How the BBC will tackle F1


When it was announced at the Malaysian Grand Prix last year that the BBC would be taking over the UK broadcasting rights for Formula 1 in 2009, there was an overwhelmingly positive response from both the public and paddock insiders. After 12 years of hard work, that reaction must have hurt the ITV team deeply, but the general belief was that not only would it mean an end to those pesky ad breaks, the BBC would also do a better job – and this week the Beeb revealed exactly why that perception looks certain to become reality.

In a press conference in White City this week, the broadcaster welcomed the media to meet its F1 team and explained how it plans to offer a new level of service that will revolutionise the way most of us watch Grands Prix.

Senior producer Mark Wilkin, who has editorial control of GP coverage across all BBC media, revealed that 200 hours of F1 will be broadcast this year. Qualifying and the races will be live on BBC1 (repeated later in the day for those with an early start), plus there will be a one-hour highlights package shown on BBC3 at 7pm on the evening of all races except for Brazil. So far, so ITV.

But it is the BBC’s ‘Red Button’ option that has really opened up the opportunities to give a greater depth of coverage.

All practice sessions, including those on Friday, will be shown live via the Red Button service, with commentary coming from Radio 5 Live. On race day you will be able to choose from the TV commentary or the radio equivalent, while split-screen options including on-car footage and a leaderboard will also be available.

An hour of analysis will be shown via the Red Button after the main network coverage of the race ends, all of which will be backed up by a wide-ranging service on the BBC’s hugely popular website.

Online, we can look forward to live video streaming of all on-track action, leaderboards, live text commentary and various interactive options.
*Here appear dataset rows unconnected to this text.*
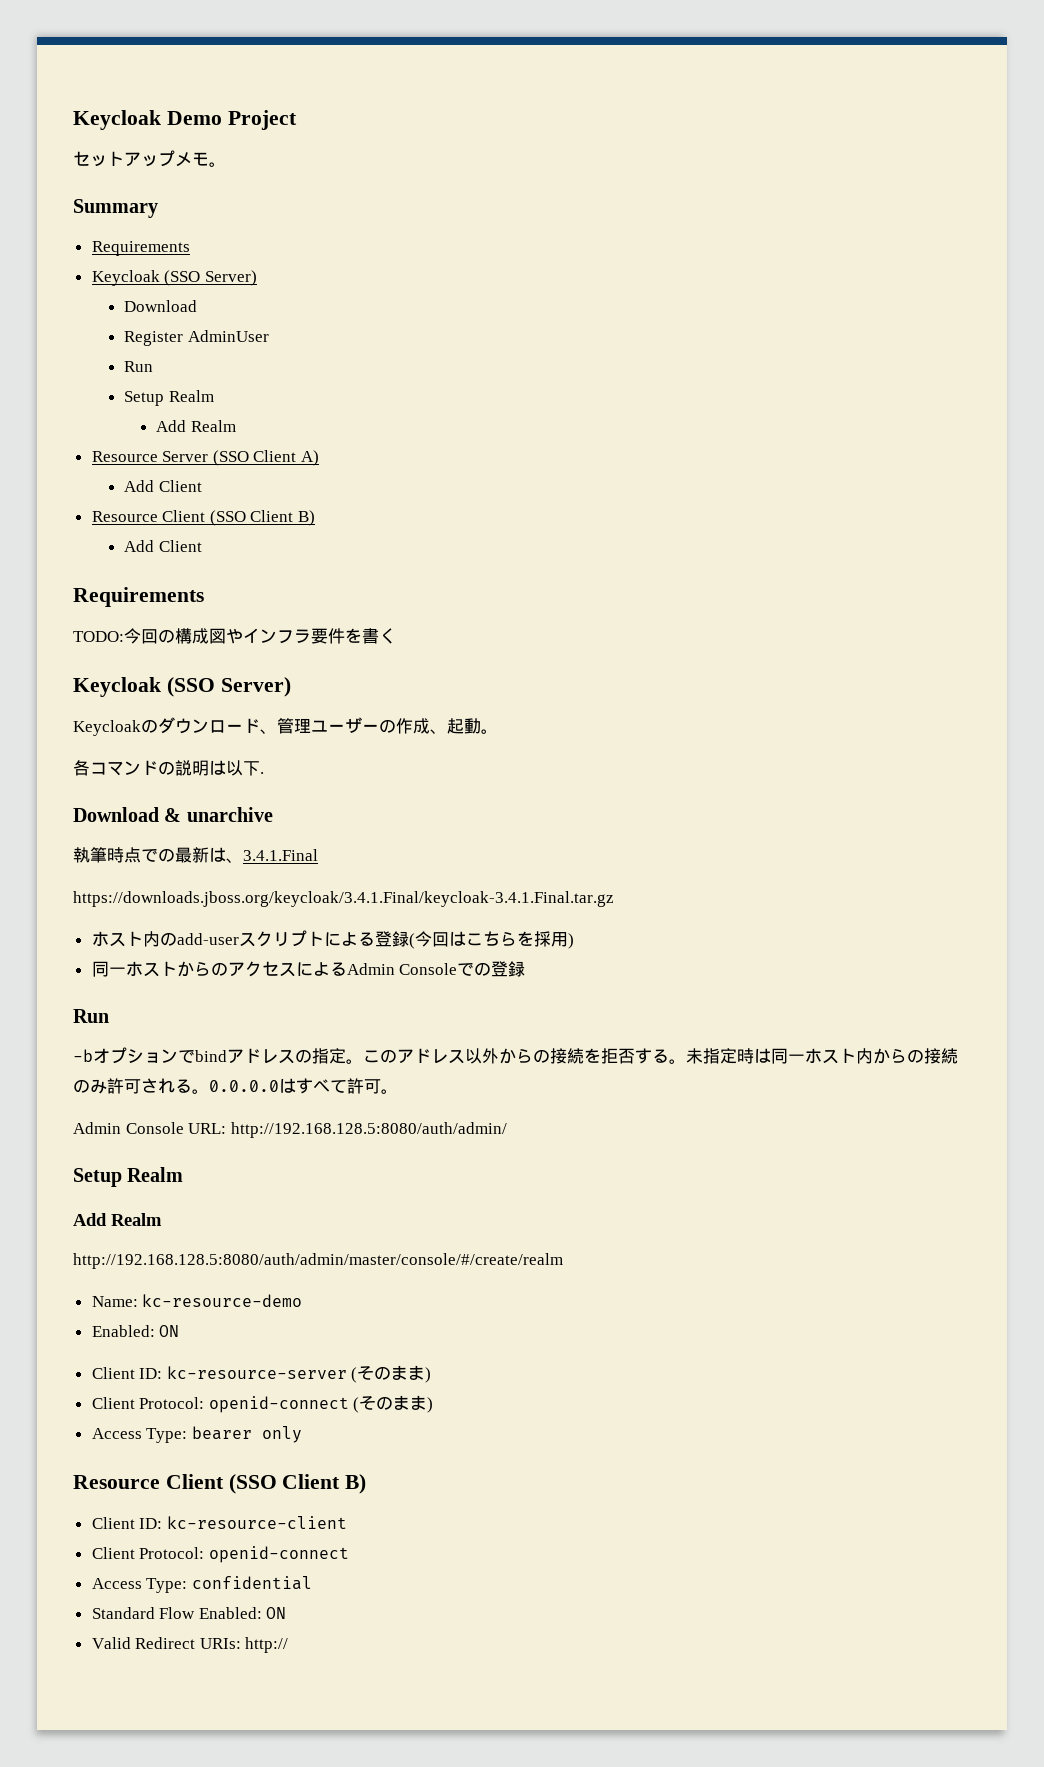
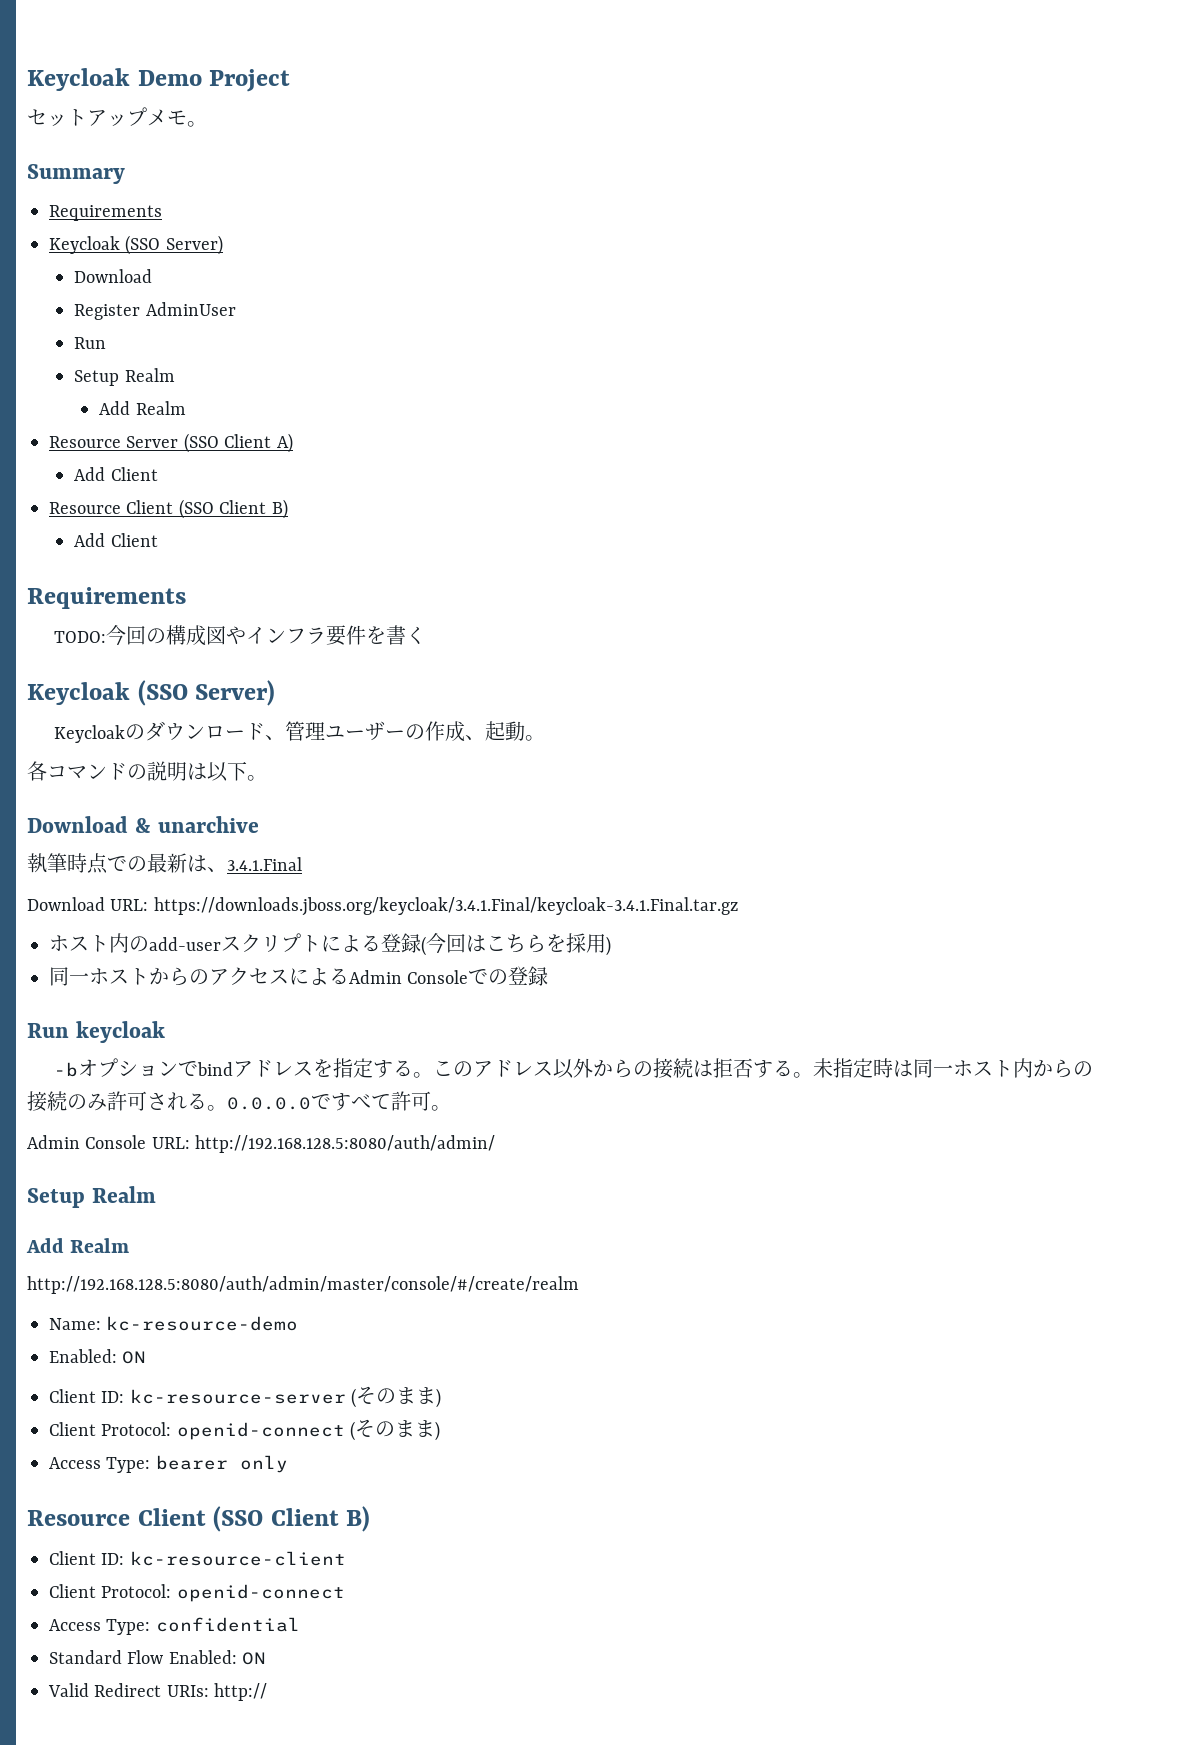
[260,772,264,774] . -> [247,775,267,781] 。
(318, 855) none -> [27,897,149,911] Download URL:
(109, 1016) none -> [75,1021,165,1043] keycloak
[295,1048,346,1064] の指定 -> [313,1058,414,1078] を指定する
[584,1048,601,1063] を -> [693,1060,714,1077] は
[279,1078,296,1093] は -> [311,1094,331,1109] で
Extra coverage will include an ‘F1 mole’ diary-type blog and features with commentary legend Murray Walker, who is returning to his spiritual home this year to bolster the BBC’s line-up.

And if you miss a weekend’s action, the BBC’s popular iPlayer option will allow you to catch up for seven days after the race.

Wilkin explained that the BBC must “de-mystify F1” for its mass audience, but with so much coverage on offer the die-hard fans who read magazines such as Motor Sport should also be satisfied.

The broadcasting team, who all attended the press conference, has been known for months now. But here’s a rundown once again: the main commentators will be Jonathan Legard and Martin Brundle, news from the pit and paddock will come from Lee McKenzie and Ted Kravitz, and anchorman Jake Humphrey will have the job of marshalling outspoken pundits David Coulthard and Eddie Jordan. Additionally, out-of-work driver Anthony Davidson will join David Croft in the 5 Live commentary box.

Oh yes, and they will be using Fleetwood Mac’s The Chain as the theme tune – and it won’t be re-mixed or ruined in any way!

But some of the biggest questions remain unanswered. For example, how will we be informed when the drivers are using their KERS power boost and trimming their wings each lap, new innovations in 2009 to improve the racing spectacle? Legard and Brundle admitted they’re asking themselves exactly the same questions.

Perhaps they’ll get their answer from the Formula One Teams Association, which has been discussing ways to make the sport more accessible. Expect details of how F1 could finally do itself a favour this year and open up to the fans in a FOTA press conference scheduled for March 5 in Geneva. It should be great news for all of us.